Help Your SharePoint User
  1. Create a blank site.
  2. Save site as a template.
  3. Create a new site collection but don’t establish a template
  4. Upload the template created in step #2 to the solution gallery and activate
  5. Create the site with the template.
  6. Go to the solution Gallery and deactivate the solution.

If you want or need to get back to a partially useful state you can do the following steps in the SharePoint Management Shell..
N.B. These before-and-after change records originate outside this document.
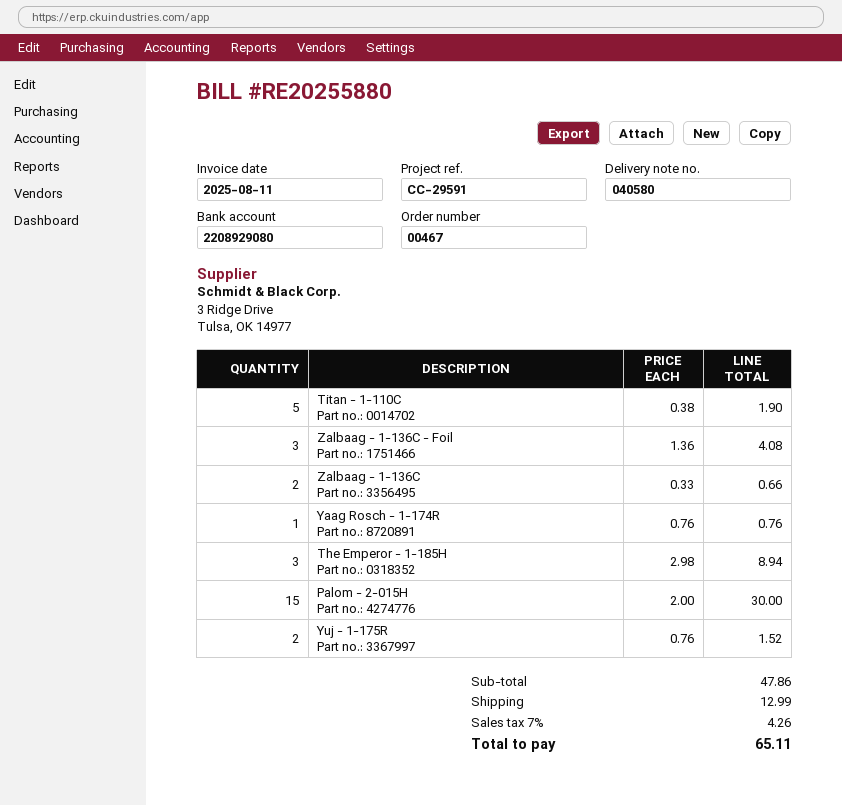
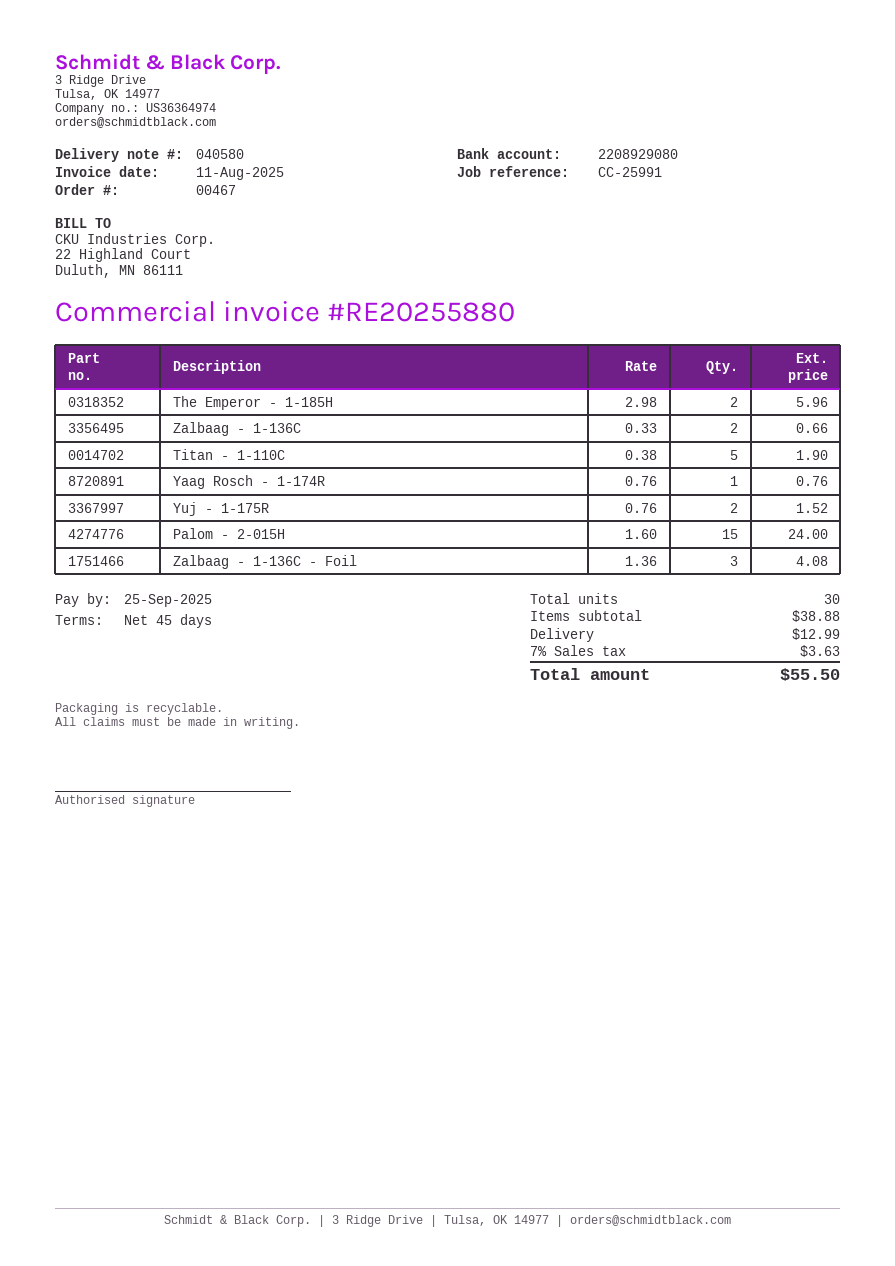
reference: CC-29591 -> CC-25991
The Emperor - 1-185H: 3 x 2.98 = 8.94 -> 2 x 2.98 = 5.96
Palom - 2-015H: 15 x 2.00 = 30.00 -> 15 x 1.60 = 24.00
subtotal: 47.86 -> 38.88
tax: 7% = 4.26 -> 7% = 3.63
total: 65.11 -> 55.50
$site = get-spsite http://localhost/sites/mysitehere
$solutions = $site.Solutions
$solutions.Add(1)

The moral to this story is don’t deactivate the site template that you created a site from (at least not at the moment). In SharePoint 2007 you could remove a site template’s STP file once the site was created because the STP file was essentially a macro that replayed the creation steps over the existing site definition. However, this isn’t the case with the new WSP format. The source of the items including content types is tracked, and may be removed if you remove the site template.

2 Comments

  1. The reason for this is rooted in the change from an STP file to a sandboxed WSP CAB. The 2003/2007 STP was simply a “macro” on top of one of the existing Site Definitions on the Farm. So, new sites provisioned from an STP were dependent on the Site Definition, thus the STP was no longer needed.
    In 2010, the Site Template WSP is actually a custom Site Definition. So, new sites provisioned from from a WSP are dependent on the WSP’s Site Definition, thus the need for the WSP to remain activated.

  2. It was quick enough to find a Microsoft KB article (825791) for CS0016. It points to the fact that there may be a bad TMP or TEMP directory setting. We went into the service mcpd and manually set the TMP and TEMP variables in the profile. However, the problem didn’t go away.